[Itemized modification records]
▬▬▬▬▬▬▬▬▬▬

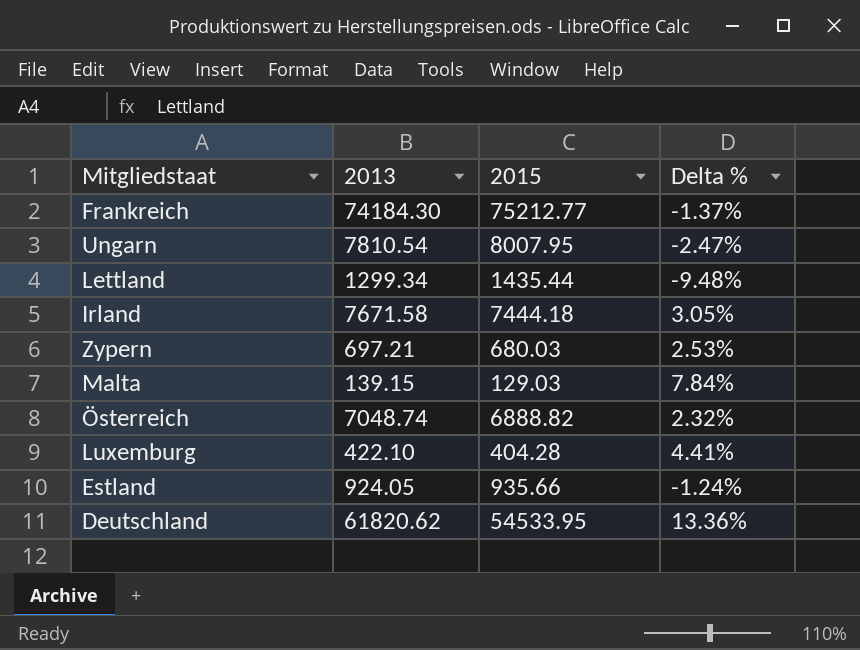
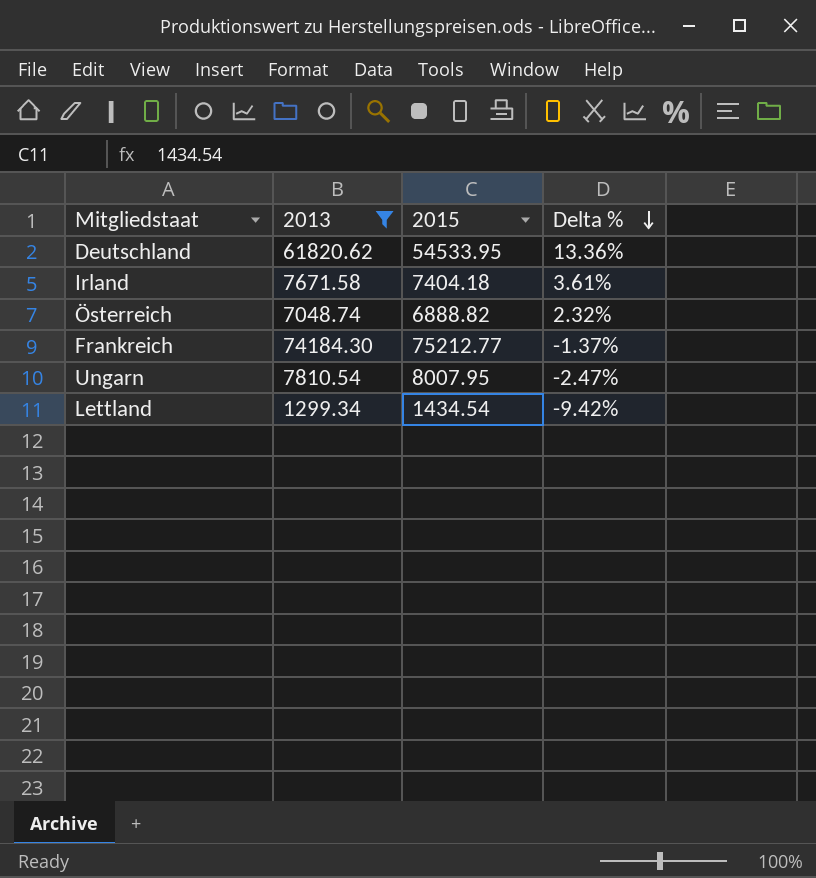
filter: none -> 2013 >= 1299.34
row order: none -> Delta % descending
Irland | 2015: 7444.18 -> 7404.18
Irland | Delta %: 3.05% -> 3.61%
Lettland | 2015: 1435.44 -> 1434.54
Lettland | Delta %: -9.48% -> -9.42%

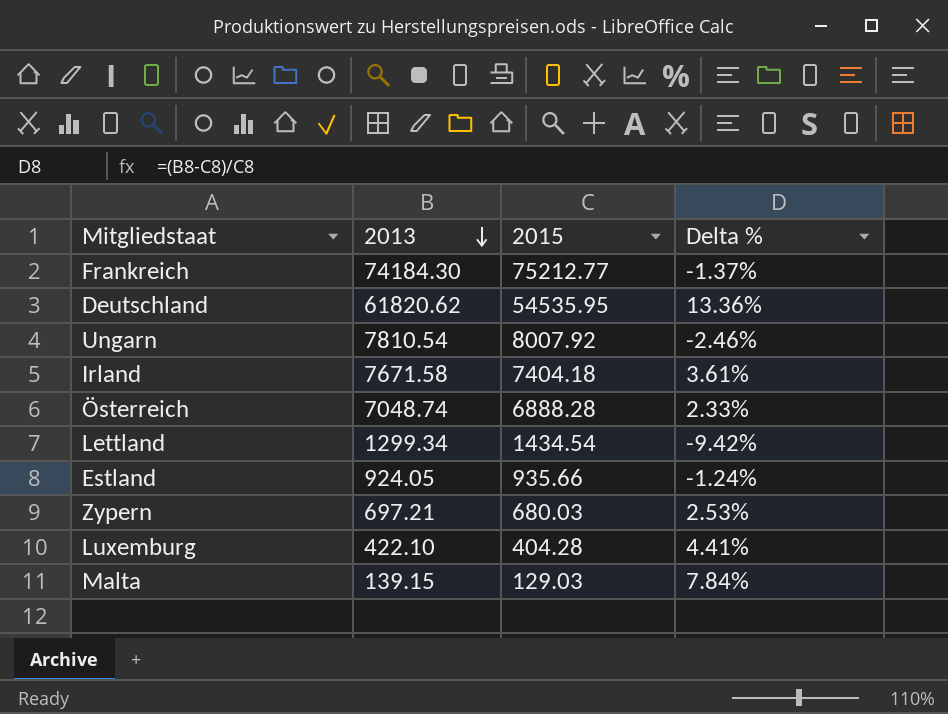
filter: 2013 >= 1299.34 -> none
row order: Delta % descending -> 2013 descending
Deutschland | 2015: 54533.95 -> 54535.95
Ungarn | 2015: 8007.95 -> 8007.92
Ungarn | Delta %: -2.47% -> -2.46%
Österreich | 2015: 6888.82 -> 6888.28
Österreich | Delta %: 2.32% -> 2.33%

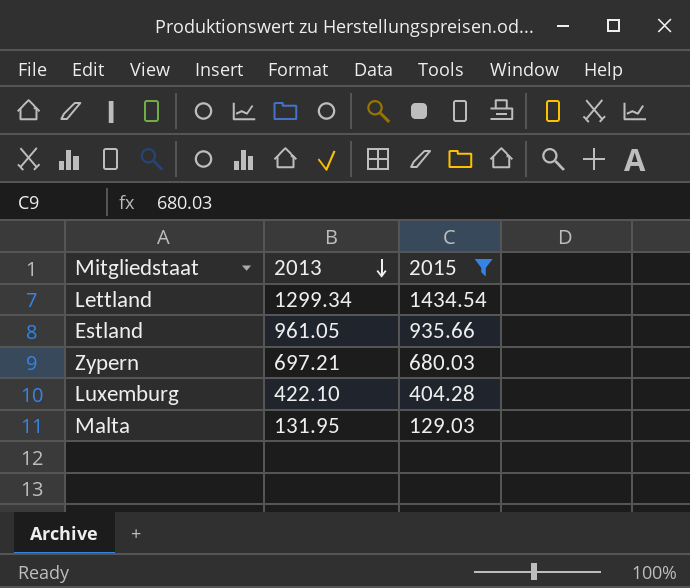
filter: none -> 2015 <= 1434.54
column Delta % | formula: ([2013] - [2015]) / [2015] -> none
Estland | 2013: 924.05 -> 961.05
Malta | 2013: 139.15 -> 131.95

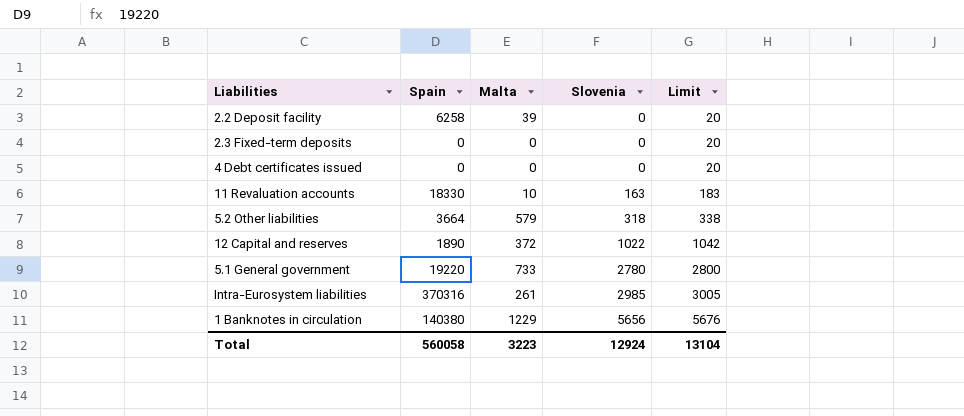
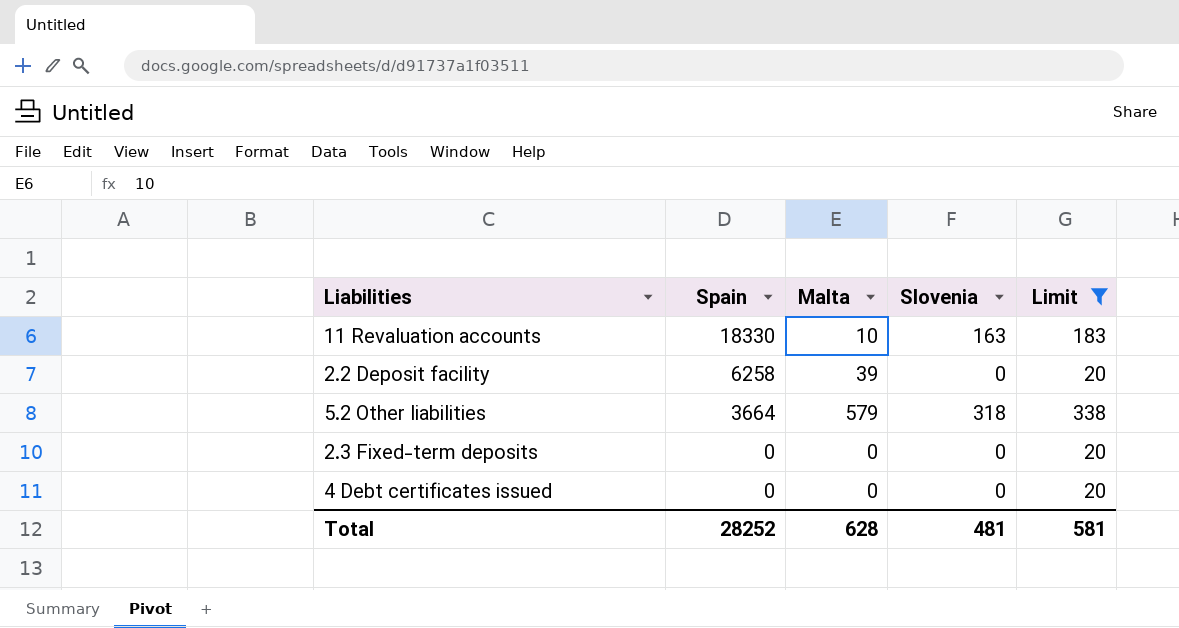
filter: none -> Limit <= 338
row order: Slovenia ascending -> Spain descending
Total | Spain: 560058 -> 28252
Total | Malta: 3223 -> 628
Total | Slovenia: 12924 -> 481
Total | Limit: 13104 -> 581

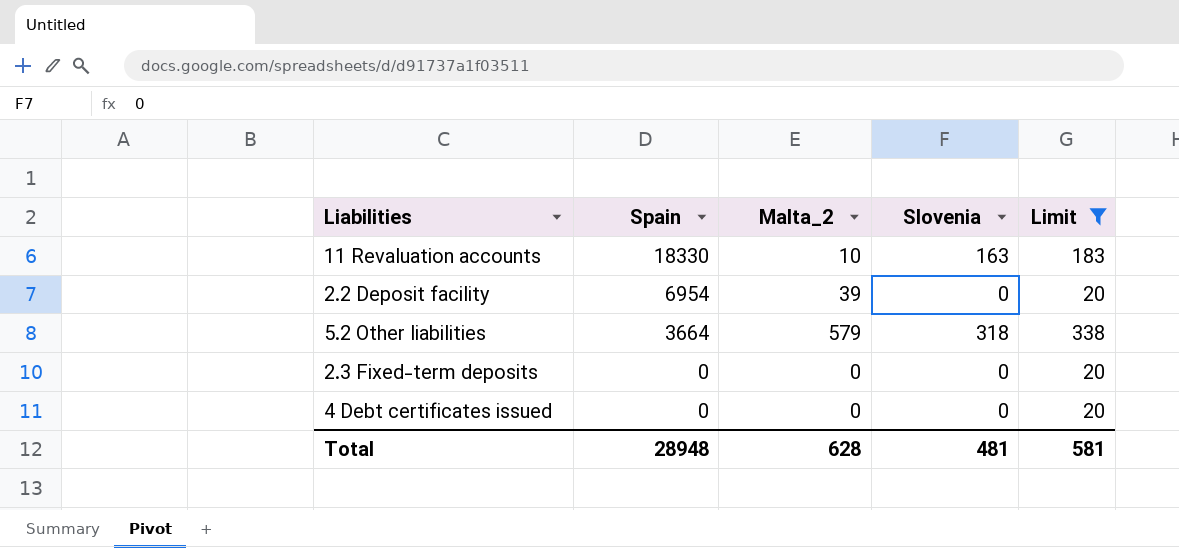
column name: Malta -> Malta_2
2.2 Deposit facility | Spain: 6258 -> 6954
Total | Spain: 28252 -> 28948

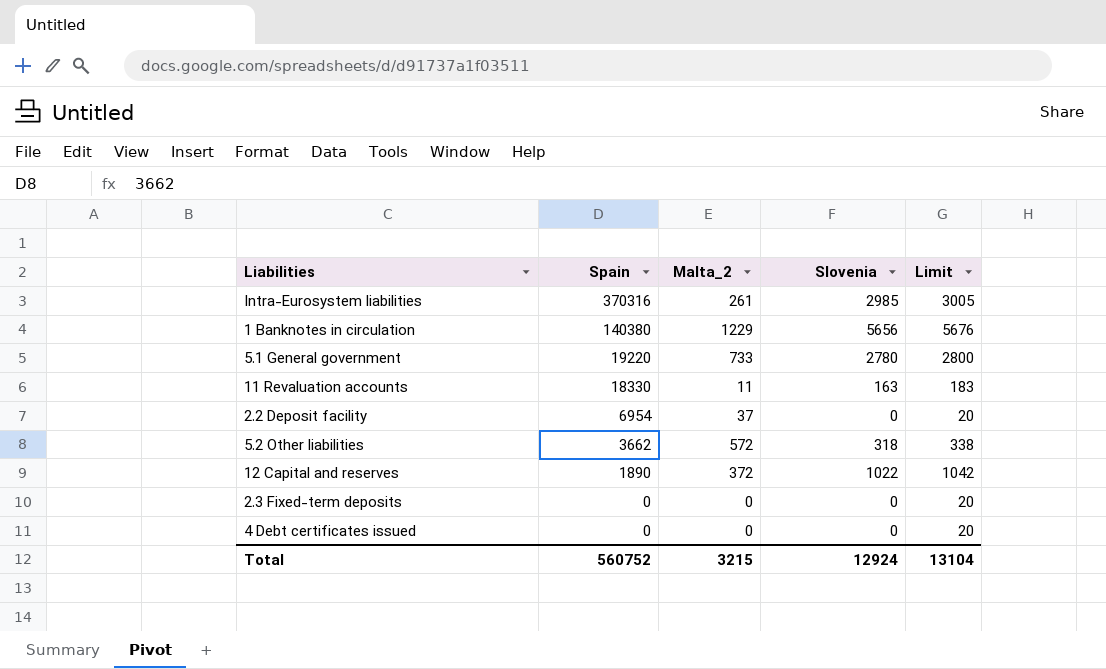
filter: Limit <= 338 -> none
11 Revaluation accounts | Malta_2: 10 -> 11
2.2 Deposit facility | Malta_2: 39 -> 37
5.2 Other liabilities | Spain: 3664 -> 3662
5.2 Other liabilities | Malta_2: 579 -> 572
Total | Spain: 28948 -> 560752
Total | Malta_2: 628 -> 3215
Total | Slovenia: 481 -> 12924
Total | Limit: 581 -> 13104

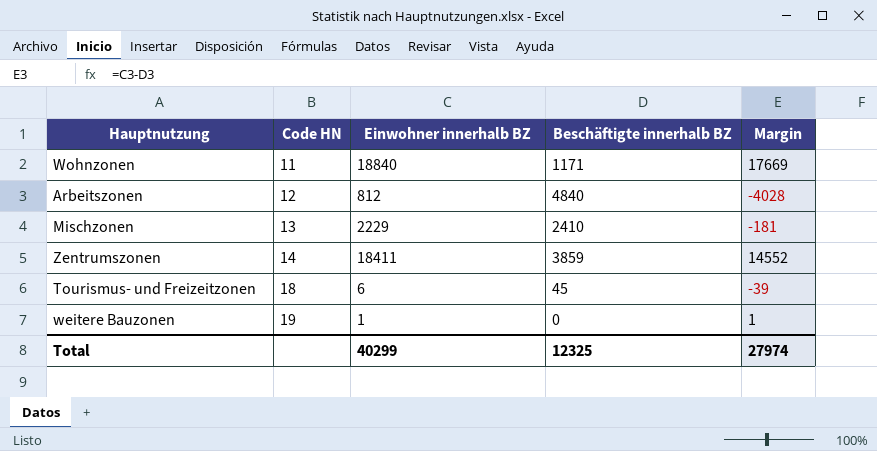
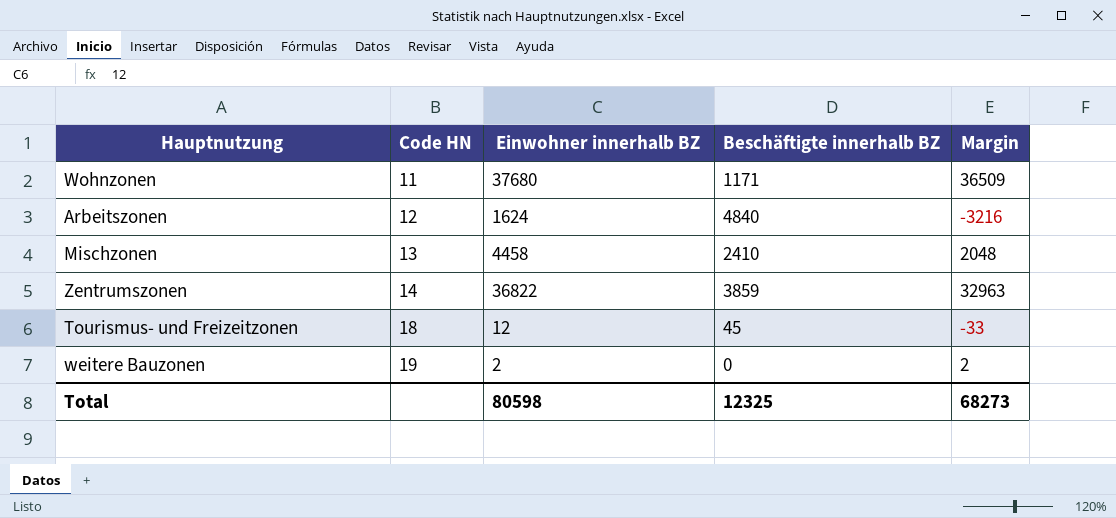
Wohnzonen | Einwohner innerhalb BZ: 18840 -> 37680
Wohnzonen | Margin: 17669 -> 36509
Arbeitszonen | Einwohner innerhalb BZ: 812 -> 1624
Arbeitszonen | Margin: -4028 -> -3216
Mischzonen | Einwohner innerhalb BZ: 2229 -> 4458
Mischzonen | Margin: -181 -> 2048
Zentrumszonen | Einwohner innerhalb BZ: 18411 -> 36822
Zentrumszonen | Margin: 14552 -> 32963
Tourismus- und Freizeitzonen | Einwohner innerhalb BZ: 6 -> 12
Tourismus- und Freizeitzonen | Margin: -39 -> -33
weitere Bauzonen | Einwohner innerhalb BZ: 1 -> 2
weitere Bauzonen | Margin: 1 -> 2
Total | Einwohner innerhalb BZ: 40299 -> 80598
Total | Margin: 27974 -> 68273

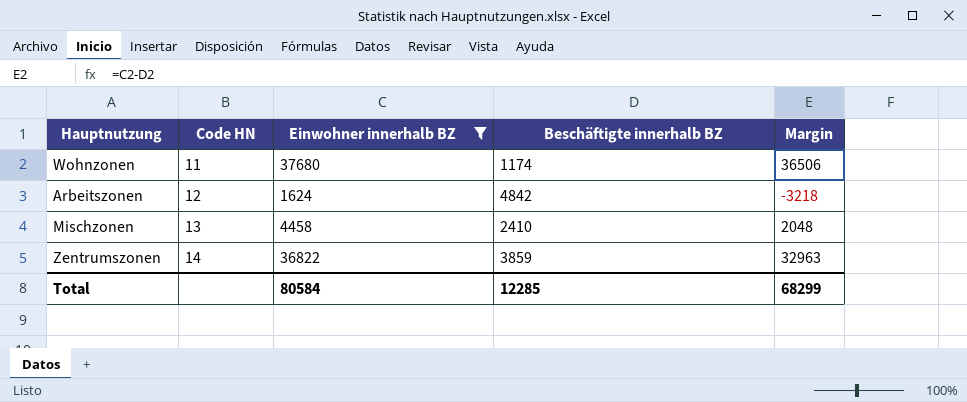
filter: none -> Einwohner innerhalb BZ >= 1624
Wohnzonen | Beschäftigte innerhalb BZ: 1171 -> 1174
Wohnzonen | Margin: 36509 -> 36506
Arbeitszonen | Beschäftigte innerhalb BZ: 4840 -> 4842
Arbeitszonen | Margin: -3216 -> -3218
Total | Einwohner innerhalb BZ: 80598 -> 80584
Total | Beschäftigte innerhalb BZ: 12325 -> 12285
Total | Margin: 68273 -> 68299

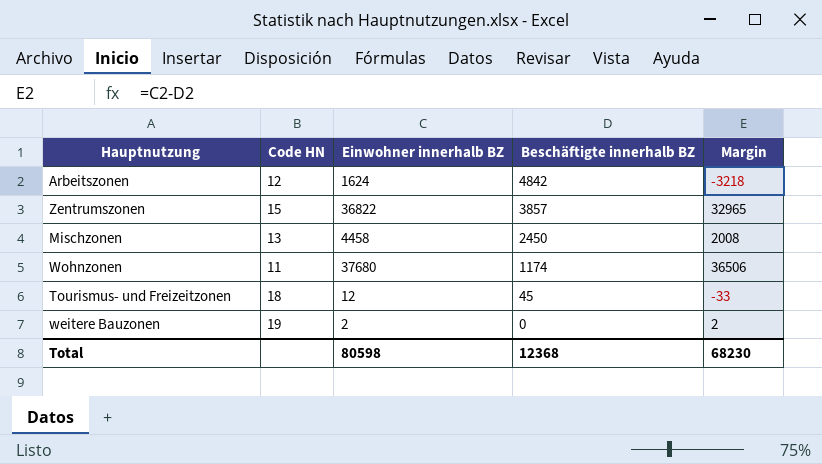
filter: Einwohner innerhalb BZ >= 1624 -> none
row order: Code HN ascending -> Beschäftigte innerhalb BZ descending
Zentrumszonen | Code HN: 14 -> 15
Zentrumszonen | Beschäftigte innerhalb BZ: 3859 -> 3857
Zentrumszonen | Margin: 32963 -> 32965
Mischzonen | Beschäftigte innerhalb BZ: 2410 -> 2450
Mischzonen | Margin: 2048 -> 2008
Total | Einwohner innerhalb BZ: 80584 -> 80598
Total | Beschäftigte innerhalb BZ: 12285 -> 12368
Total | Margin: 68299 -> 68230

▬▬▬▬▬▬▬▬▬▬

● **Problem**
Once the line with "Tourismus- und Freizeitzonen | Einwohner" has been found above, output that line and every later line exactly, stopping after the line with "Zentrumszonen | Margin: 32963 -> 32965", and omit the pictures.

● **Answer for this exercise**
Tourismus- und Freizeitzonen | Einwohner innerhalb BZ: 6 -> 12
Tourismus- und Freizeitzonen | Margin: -39 -> -33
weitere Bauzonen | Einwohner innerhalb BZ: 1 -> 2
weitere Bauzonen | Margin: 1 -> 2
Total | Einwohner innerhalb BZ: 40299 -> 80598
Total | Margin: 27974 -> 68273

filter: none -> Einwohner innerhalb BZ >= 1624
Wohnzonen | Beschäftigte innerhalb BZ: 1171 -> 1174
Wohnzonen | Margin: 36509 -> 36506
Arbeitszonen | Beschäftigte innerhalb BZ: 4840 -> 4842
Arbeitszonen | Margin: -3216 -> -3218
Total | Einwohner innerhalb BZ: 80598 -> 80584
Total | Beschäftigte innerhalb BZ: 12325 -> 12285
Total | Margin: 68273 -> 68299

filter: Einwohner innerhalb BZ >= 1624 -> none
row order: Code HN ascending -> Beschäftigte innerhalb BZ descending
Zentrumszonen | Code HN: 14 -> 15
Zentrumszonen | Beschäftigte innerhalb BZ: 3859 -> 3857
Zentrumszonen | Margin: 32963 -> 32965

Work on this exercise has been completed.